Come lo stiamo passando?
Beh, c’è chi si dedica alla lettura, chi alle pulizie domestiche e chi invece ora più che mai si dedica alla cucina.
Proprio qualche giorno fa erano apparse notizie che davano per introvabile il lievito di birra. Effettivamente molte persone per paura di non trovarne ne avevano fatto incetta.
Ma abbiamo davvero bisogno del lievito di birra?
Io e Marco Bellu è già da un po che prepariamo i nostri impasti lievitati con il lievito madre preparato in casa. Molto adatto in particolare per le lunghe lievitazioni. Noi ad esempio lo usiamo con la pizza ed è veramente eccezionale.
A Mamoiada mamma lo utilizza per diverse preparazioni come ad esempio su coccone ‘in mele o sas athas.
Di seguito vi elencherò il procedimento utilizzato da me e da Marco, il cui risultato è perfetto. Ad ogni rinnovo il lievito diventa sempre più forte e sono ormai più di due mesi di vita.
Cenni storici
A Mamoiada il lievito viene chiamato irmentazu e veniva largamente utilizzato per preparare il pane carasau e altri dolci che necessitavano di lievitazione.
Veniva preparato in casa senza starter, cioè senza nessun aiuto per farlo partire. La prima volta che lo abbiamo preparato in casa, ad esempio, abbiamo preparato il piccolo impasto e poi lasciato nel mobile di cucina, a contatto evidentemente con i lieviti della frutta e altri alimenti.
Il risultato ineceppibile.
Le massaie se lo scambiavano perchè usato molto frequentemente.
Singolare invece la preparazione del lievito per il pane d’orzo, chiamato a Mamoiada su “ghimisone”.
Questa pagnotta assai grande, veniva lasciata cuocere per diverse ore a fuoco lento. L’interno restava morbido e non induriva.
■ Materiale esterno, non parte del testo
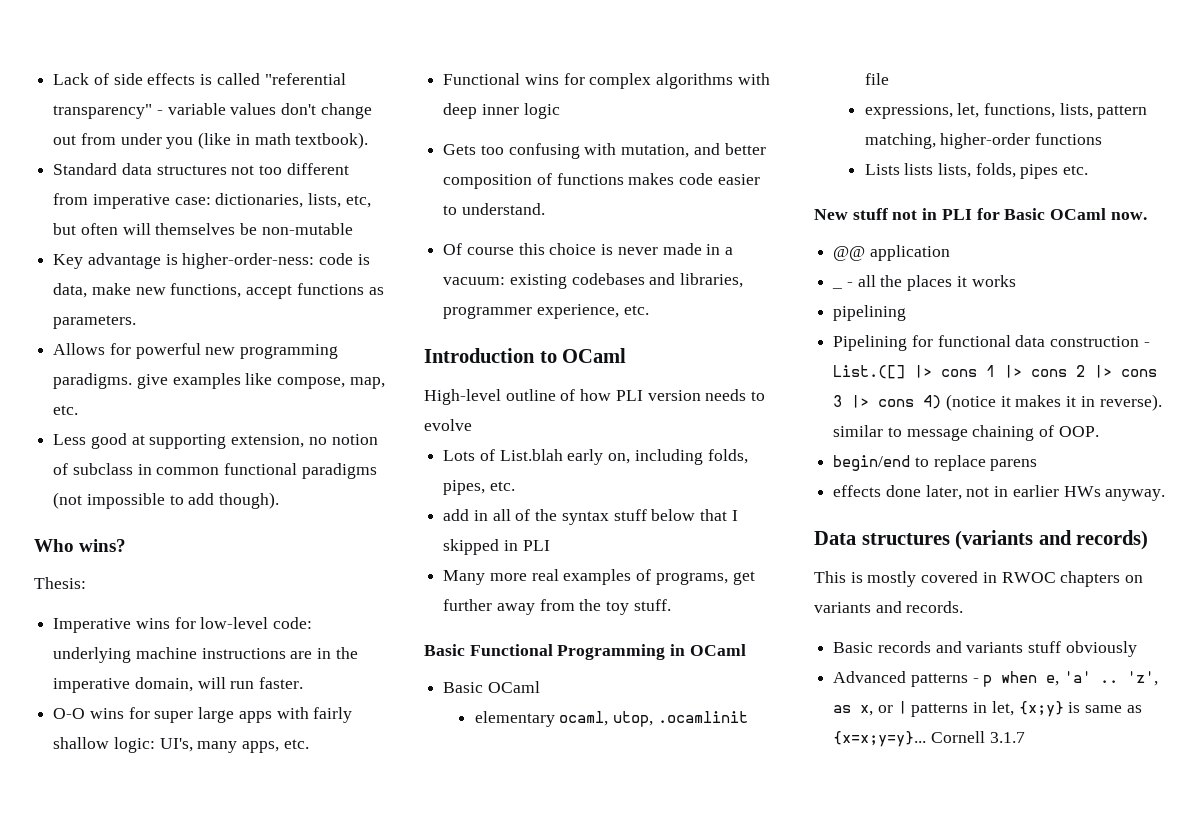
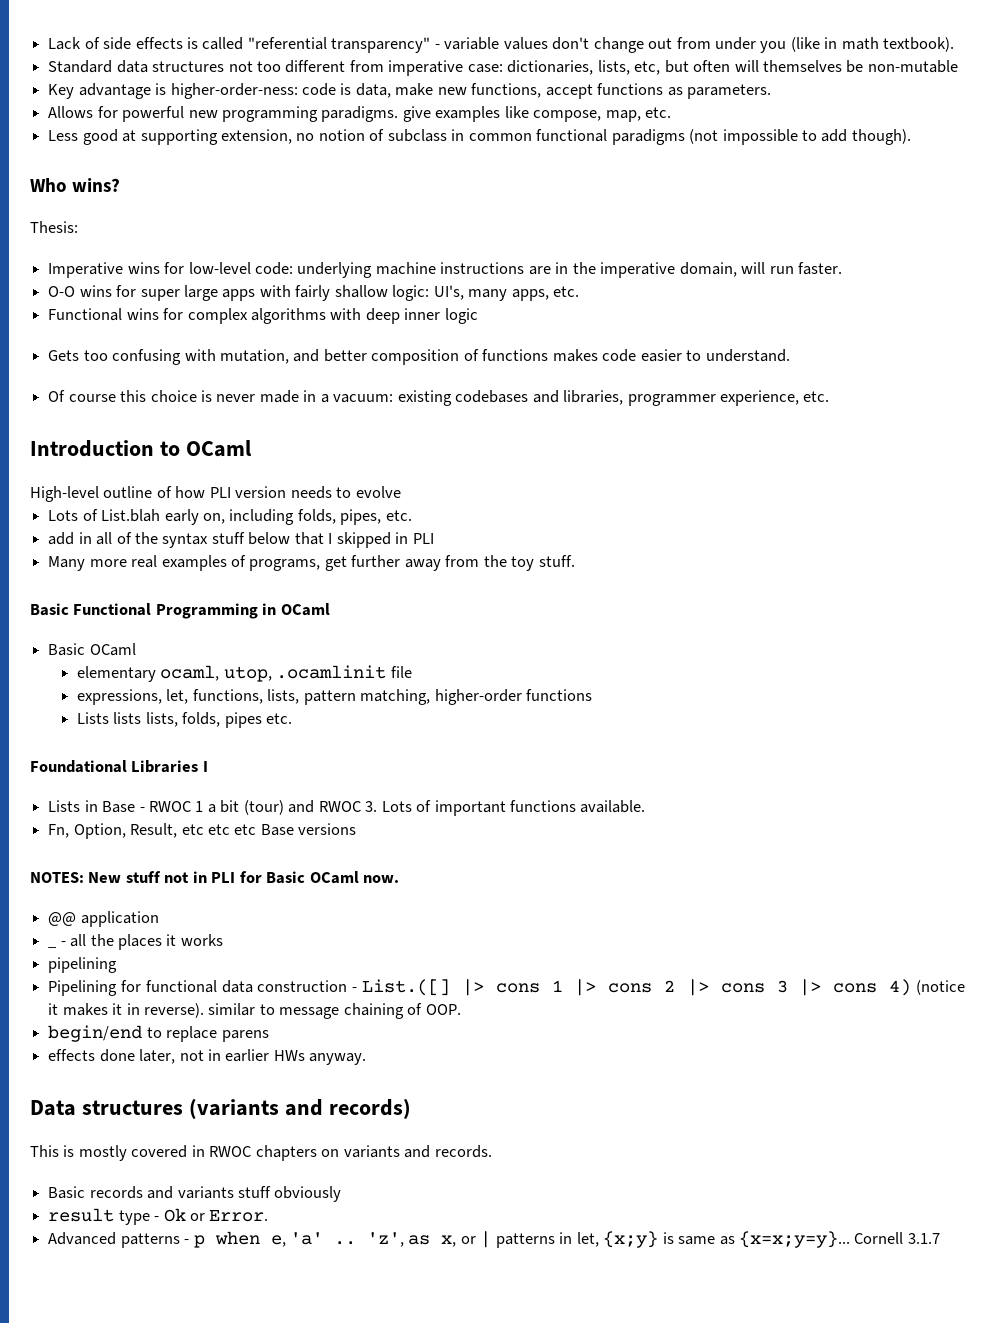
(1089, 170) none -> [30,760,208,773] [48,800,646,816] [48,823,357,839] [30,872,84,883] Foundational Libraries I // Lists in Base - RWOC 1 a bit (tour) and RWOC 3. Lots of important functions available. // Fn, Option, Result, etc etc etc Base versions // NOTES:
(1137, 649) none -> [48,1208,269,1225] // result type - Ok or Error.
Dopo circa 10 giorni la pagnotta veniva aperta e l’interno utilizzato per preparare l’impasto madre, sa mardi’e.
La ricerca della ricetta in rete
Abbiamo utilizzato la ricetta trovata su internet da uno dei tanti che per mestiere insegna ad avviare pizzerie e pare che lo faccia in tutto il mondo.
Quando leggi i blog di persone così ti accorgi che in realtà è tutto costruito a tavolino e si tratta solo di una elaborata macchina per il marketing per acquisire clienti, nella fattispecie i clienti sono aspiranti proprietari di pizzerie.
Quindi se leggi un sito così scopri che fare la pizza è difficilissimo, che ci vogliono anni e anni di pratica e a dare retta a loro usare il forno è difficile quasi quando fare l’ignizione di un reattore a fusione.
La realtà è che come per tutte le cose c’è una ricetta e la ricetta se è accurata è riproducibile e funziona, se no non funziona.
Si tratta come al solito di scienza applicata. Quindi letteralmente di saper e poi fare.
Il Lievito Madre
Da quel che si legge il lievito madre non è altro che un insieme di microorganismi che “digeriscono” gli amidi e in cambio restituiscono degli zuccheri più semplici, anidride carbonica e acqua, in cambio loro ricevono energia e materiali di costruzione per potersi replicare, fino a un certo punto in cui restano in equilibrio e poi se mancano i nutrienti muoiono.
Questi microrganismi sono ovunque per esempio nell’aria e sulla nostra pelle per cui basta lavorare la pasta a mano e li trasferiamo nell’impasto.
Per partire hanno bisogno di uno starter solitamente qualcosa di molto dolce perché la prima fermentazione è quella dei lieviti (come quelli del vino e della birra) e poi si uniscono anche i batteri.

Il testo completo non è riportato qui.